Understood. I appreciate the additional details you shared today on DFO. To explore further, I've been considering DFO and its similarities to critical limb ischemia. One aspect that stands out to me is the amputation rate, which is a crucial endpoint similar to that of critical ischemia. Additionally, there are many proactive physicians working to prevent unnecessary amputations. So I guess the curiosity on my end is different aggressive physician techniques or say maybe lack of standards, potentially, how does that impact what might be considered placebo impact or placebo effect on this study?

So you're spot on. I think amputation is a much more complicated endpoint, and I think that's what we look at as more exploratory. We'll look at all that. I think in this study, we're looking at a shorter timeframe and focusing on the ulcer's potential shrinkage and maybe healing in some of these patients. I do agree that amputation is tougher. There is ongoing research and a body of work looking into additional surrogate endpoints, looking at the X-ray and some other endpoints. So that might give us a better sense of the healing process in the shorter timeframe. There are also some KOLs advocating looking at even shorter timeframes than the 12 weeks we are looking at. So I think we'll see all of that. Again, in this study, we're looking at a shorter timepoint and well before all of the amputations kick in. We'll obviously follow the patients for a longer period and take all that information into conversation with the FDA. But I agree, very reminiscent of I think, the discussions we had in CS, you can have and try to look at endpoints which you could see something going on earlier and hopefully with fewer patients; that's ideal because it is more difficult.

Operator

Our next question today is coming from Michael Higgins from Ladenburg Thalmann.

Speaker 4

This is Farhana on behalf of Michael. Congrats again from us on the Adaptive acquisition deal. Two questions from us on BX004. Any feedback for us on any additional data analysis you have going on from the Phase II data? And if yes, when might we see that additional data?

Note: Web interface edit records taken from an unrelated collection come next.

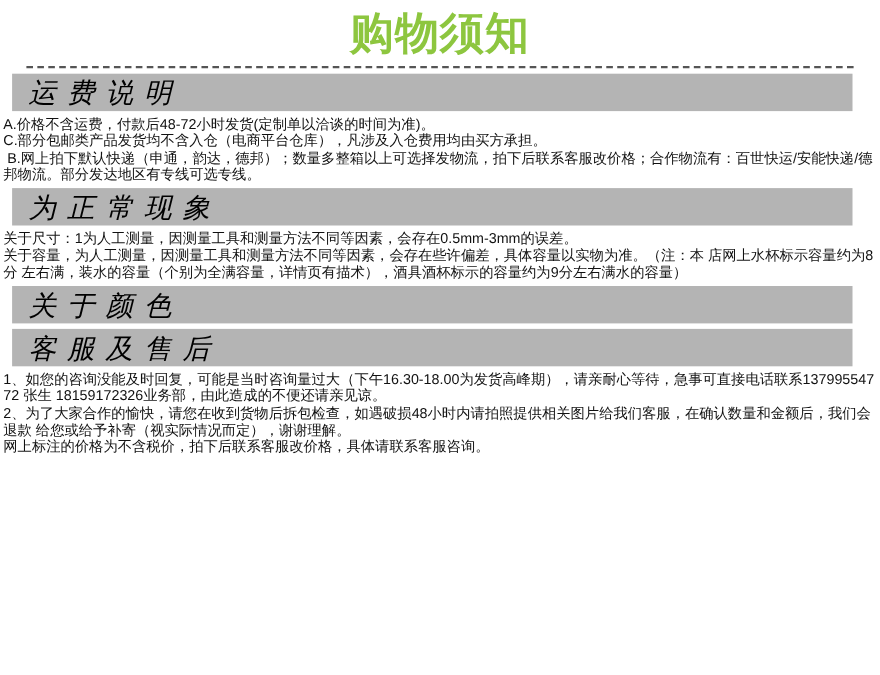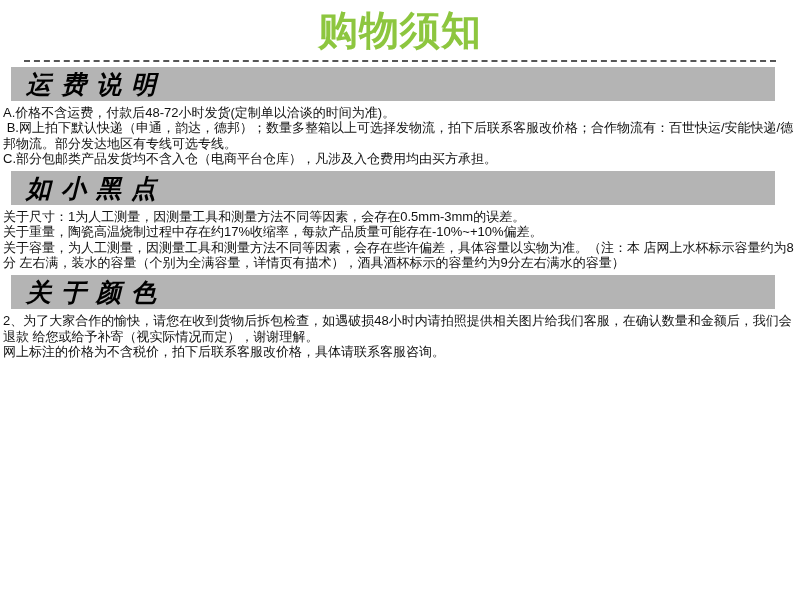--- a/index.html
+++ b/index.html
@@ -44,7 +44,7 @@
   .section-heading {
     font-family: "Liberation Serif", serif;
     font-style: italic;
-    font-weight: bold;
+    font-weight: normal;
     font-size: 25px;
     color: #000000;
     letter-spacing: 10px;

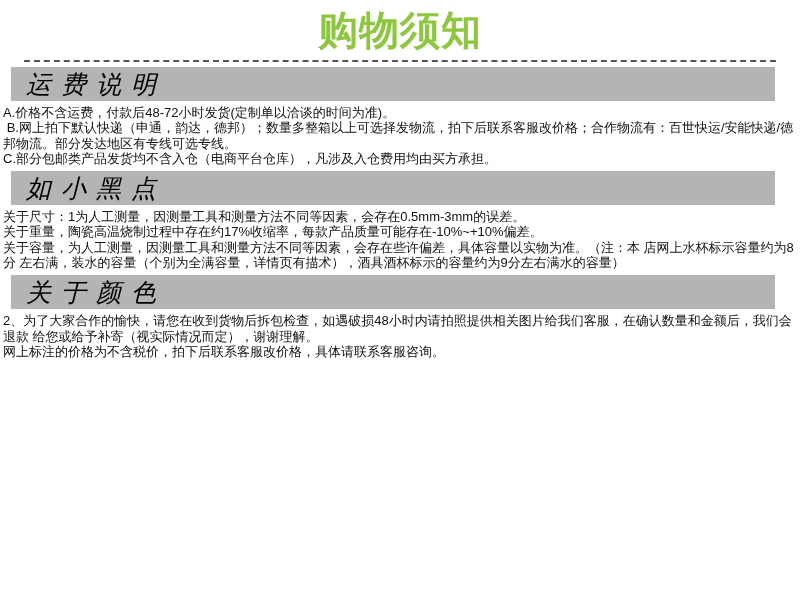--- a/index.html
+++ b/index.html
@@ -77,8 +77,8 @@
     </div>
     <div class="section-body">
       <p>A.价格不含运费，付款后48-72小时发货(定制单以洽谈的时间为准)。</p>
+      <p>C.部分包邮类产品发货均不含入仓（电商平台仓库），凡涉及入仓费用均由买方承担。</p>
       <p> B.网上拍下默认快递（申通，韵达，德邦）；数量多整箱以上可选择发物流，拍下后联系客服改价格；合作物流有：百世快运/安能快递/德邦物流。部分发达地区有专线可选专线。</p>
-      <p>C.部分包邮类产品发货均不含入仓（电商平台仓库），凡涉及入仓费用均由买方承担。</p>
     </div>
   </section>
 

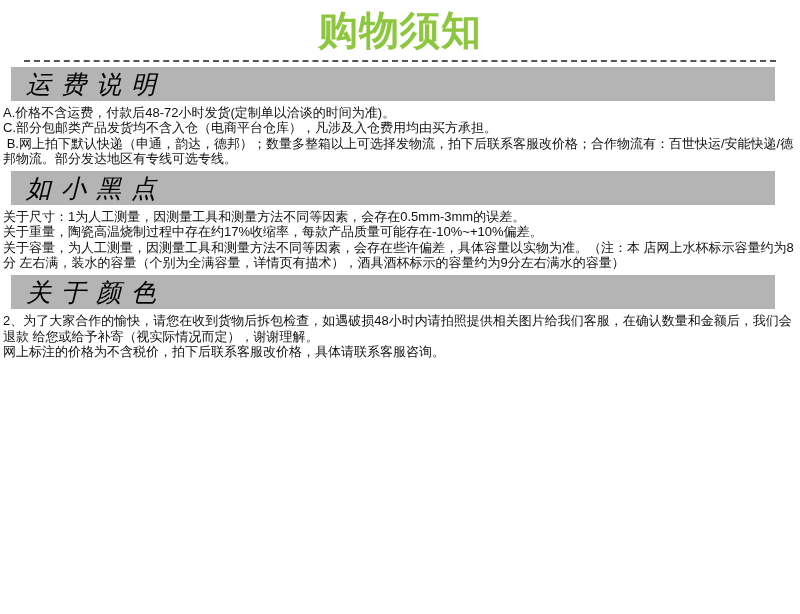--- a/index.html
+++ b/index.html
@@ -85,7 +85,7 @@
 
   <section class="section">
     <div class="section-bar">
-      <span class="section-heading">如小黑点</span>
+      <span class="section-heading">为正常现象</span>
     </div>
     <div class="section-body">
       <p>关于尺寸：1为人工测量，因测量工具和测量方法不同等因素，会存在0.5mm-3mm的误差。</p>

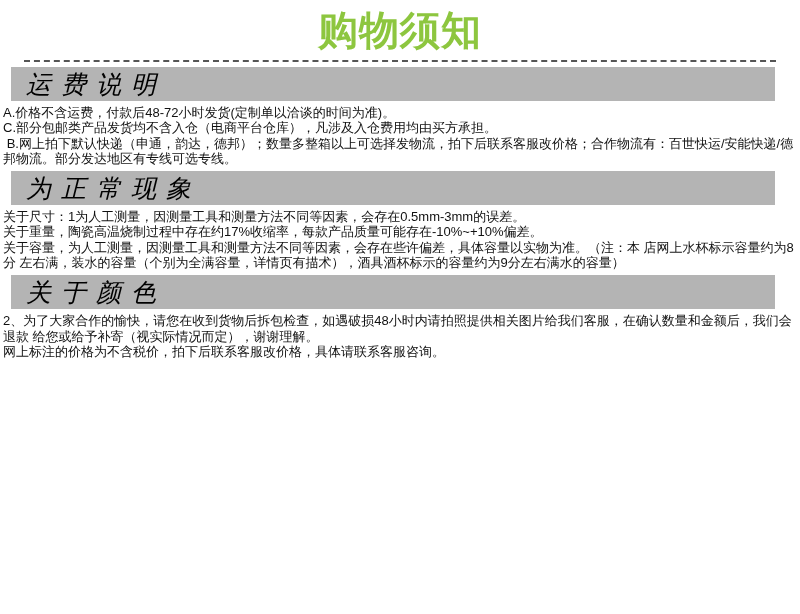--- a/index.html
+++ b/index.html
@@ -89,7 +89,6 @@
     </div>
     <div class="section-body">
       <p>关于尺寸：1为人工测量，因测量工具和测量方法不同等因素，会存在0.5mm-3mm的误差。</p>
-      <p>关于重量，陶瓷高温烧制过程中存在约17%收缩率，每款产品质量可能存在-10%~+10%偏差。</p>
       <p>关于容量，为人工测量，因测量工具和测量方法不同等因素，会存在些许偏差，具体容量以实物为准。（注：本 店网上水杯标示容量约为8分 左右满，装水的容量（个别为全满容量，详情页有描术），酒具酒杯标示的容量约为9分左右满水的容量）</p>
     </div>
   </section>

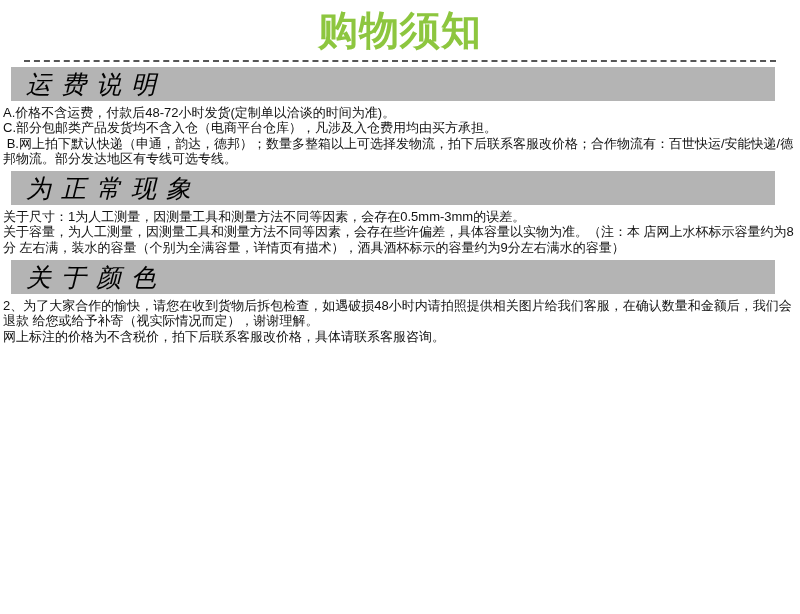--- a/index.html
+++ b/index.html
@@ -100,6 +100,9 @@
   </section>
 
   <section class="section">
+    <div class="section-bar">
+      <span class="section-heading">客服及售后</span>
+    </div>
     <div class="section-body">
       <p>2、为了大家合作的愉快，请您在收到货物后拆包检查，如遇破损48小时内请拍照提供相关图片给我们客服，在确认数量和金额后，我们会退款 给您或给予补寄（视实际情况而定），谢谢理解。</p>
     </div>

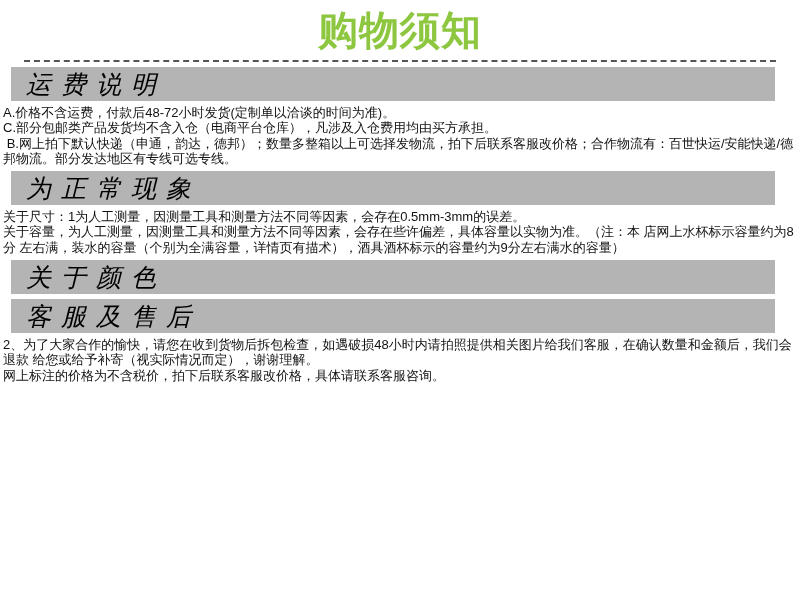--- a/index.html
+++ b/index.html
@@ -104,6 +104,7 @@
       <span class="section-heading">客服及售后</span>
     </div>
     <div class="section-body">
+      <p>1、如您的咨询没能及时回复，可能是当时咨询量过大（下午16.30-18.00为发货高峰期），请亲耐心等待，急事可直接电话联系13799554772 张生 18159172326业务部，由此造成的不便还请亲见谅。</p>
       <p>2、为了大家合作的愉快，请您在收到货物后拆包检查，如遇破损48小时内请拍照提供相关图片给我们客服，在确认数量和金额后，我们会退款 给您或给予补寄（视实际情况而定），谢谢理解。</p>
     </div>
   </section>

Thank you for the kind words. So far, we're not giving any guidance on anything new. We are considering presenting at a few of the top conferences. So once we have it and get the acceptance, we will obviously update. I think the important activity that we're gearing up for, aside from preparation for the next clinical study, is obviously the meeting with the FDA. That's something we expect in the middle of the year; it will be crucial. And again, as before, we are working hand-in-hand with the CF Foundation, and this kind of represents probably the most advanced phage program. So I think there's a lot of interest in the kind of feedback that the FDA will give us.

Operator

We have reached the end of our question-and-answer session. I'd like to turn the floor back over to management for any further or closing comments.

So I just want to thank everyone for joining us this morning, and wish you all a great day. Hopefully, we'll keep on updating you as we make further progress. Thank you.

Operator

Thank you. That does conclude today's teleconference webcast. You may disconnect your lines at this time, and have a wonderful day. We thank you for your participation today.